1. D'où proviennent réellement les émissions dans votre chaîne d'approvisionnement
La majeure partie de l'empreinte d'une expédition se situe dans le transport maritime/terrestre et la livraison du dernier kilomètre, pas dans une source unique et spectaculaire. Cela signifie que de petits choix structurels, le taux de remplissage d'un conteneur, la façon dont un itinéraire est planifié, s'accumulent plus vite que n'importe quelle initiative « verte » isolée.
2. Consolidation : le levier à plus fort impact que vous contrôlez déjà
Un conteneur peu rempli consomme presque autant de carburant qu'un conteneur plein. Consolider les expéditions (groupage LCL efficace, itinéraires FTL planifiés pour éviter les trajets de retour à vide) est la décision de durabilité à plus fort impact que la plupart des importateurs peuvent prendre, et elle réduit aussi les coûts.
3. Le choix du mode de transport et le compromis émissions-vitesse
Le fret maritime produit une fraction des émissions par tonne du fret aérien, au prix du temps de transit. Le transport terrestre et ferroviaire se situent entre les deux. Savoir lesquels de vos SKU ont réellement besoin de la vitesse aérienne, par rapport à ceux qui peuvent voyager par voie maritime, est à la fois une décision de coût et d'émissions.
4. Que demander à votre partenaire logistique
- Demandez comment les taux de remplissage des conteneurs/camions sont suivis, pas seulement affirmés.
- Demandez si la réduction des trajets de retour et des kilomètres à vide est activement planifiée ou simplement fortuite.
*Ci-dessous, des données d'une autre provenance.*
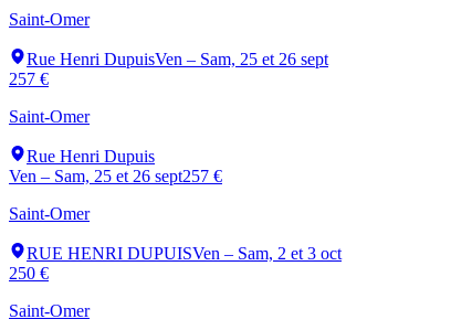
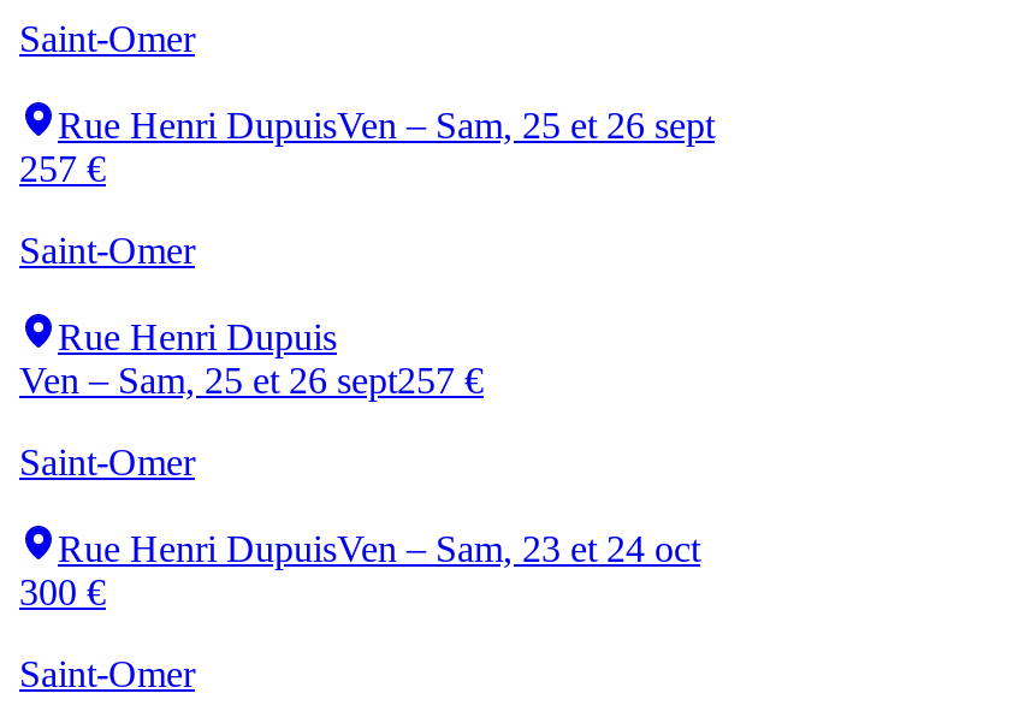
[27,243,342,262] RUE HENRI DUPUISVen – Sam, 2 et 3 oct -> [58,527,700,568] Rue Henri DupuisVen – Sam, 23 et 24 oct
[9,263,49,282] 250 € -> [19,570,106,611] 300 €

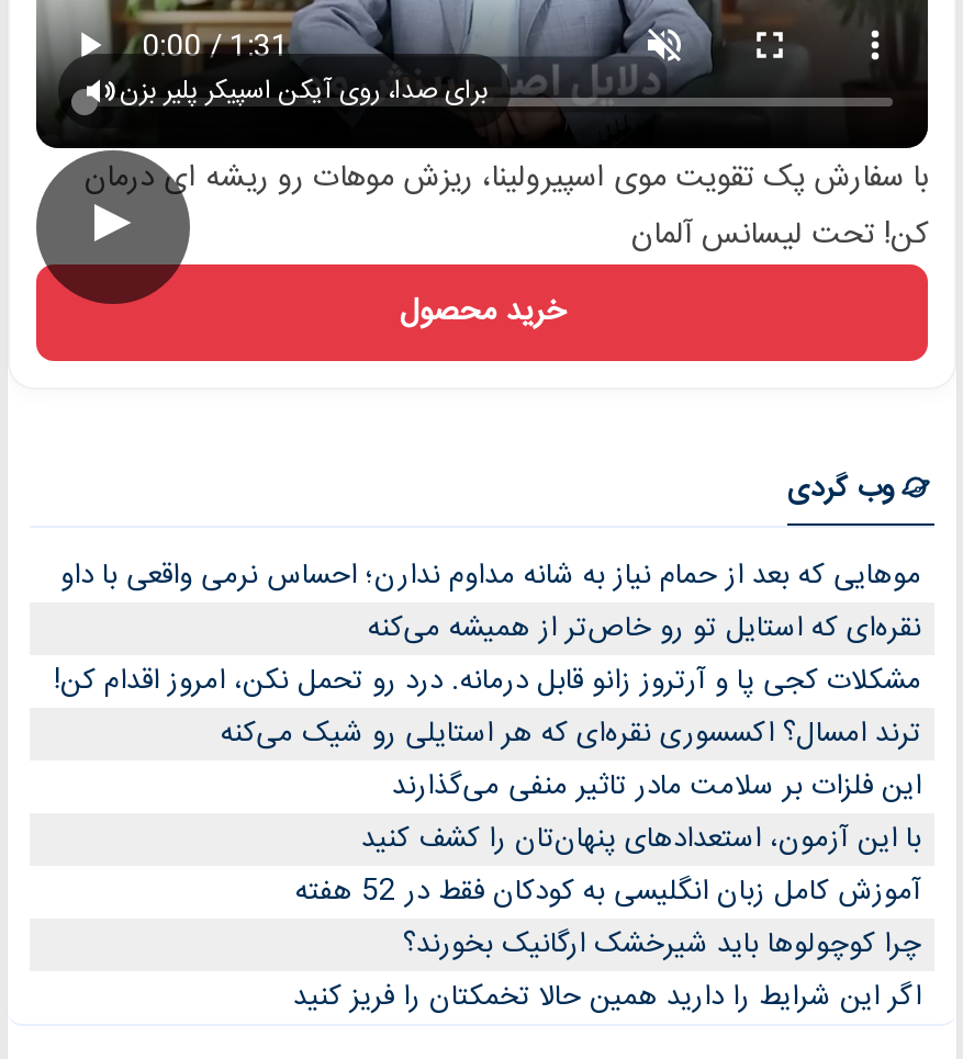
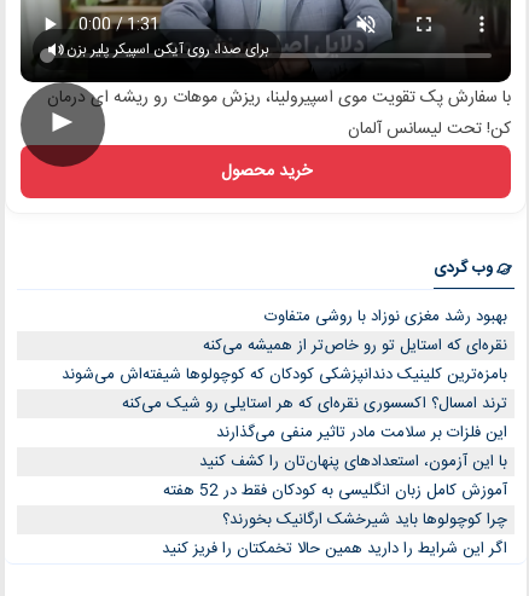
[60,551,921,599] موهایی که بعد از حمام نیاز به شانه مداوم ندارن؛ احساس نرمی واقعی با داو -> [264,304,507,330] بهبود رشد مغزی نوزاد با روشی متفاوت
[54,656,921,705] مشکلات کجی پا و آرتروز زانو قابل درمانه. درد رو تحمل نکن، امروز اقدام کن! -> [62,362,507,388] بامزه‌ترین کلینیک دندانپزشکی کودکان که کوچولوها شیفته‌اش می‌شوند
- Demandez une documentation que vous pouvez réellement présenter à vos propres clients, pas une déclaration générale.
5. La durabilité comme avantage concurrentiel, pas seulement une conformité
Pour les acheteurs B2B et les grands partenaires de la distribution, la durabilité de la chaîne d'approvisionnement est de plus en plus une exigence d'approvisionnement, et non un argument marketing. Les importateurs capables de répondre à ces questions avec de vrais chiffres remportent les appels d'offres, ceux qui ne le peuvent pas les perdent.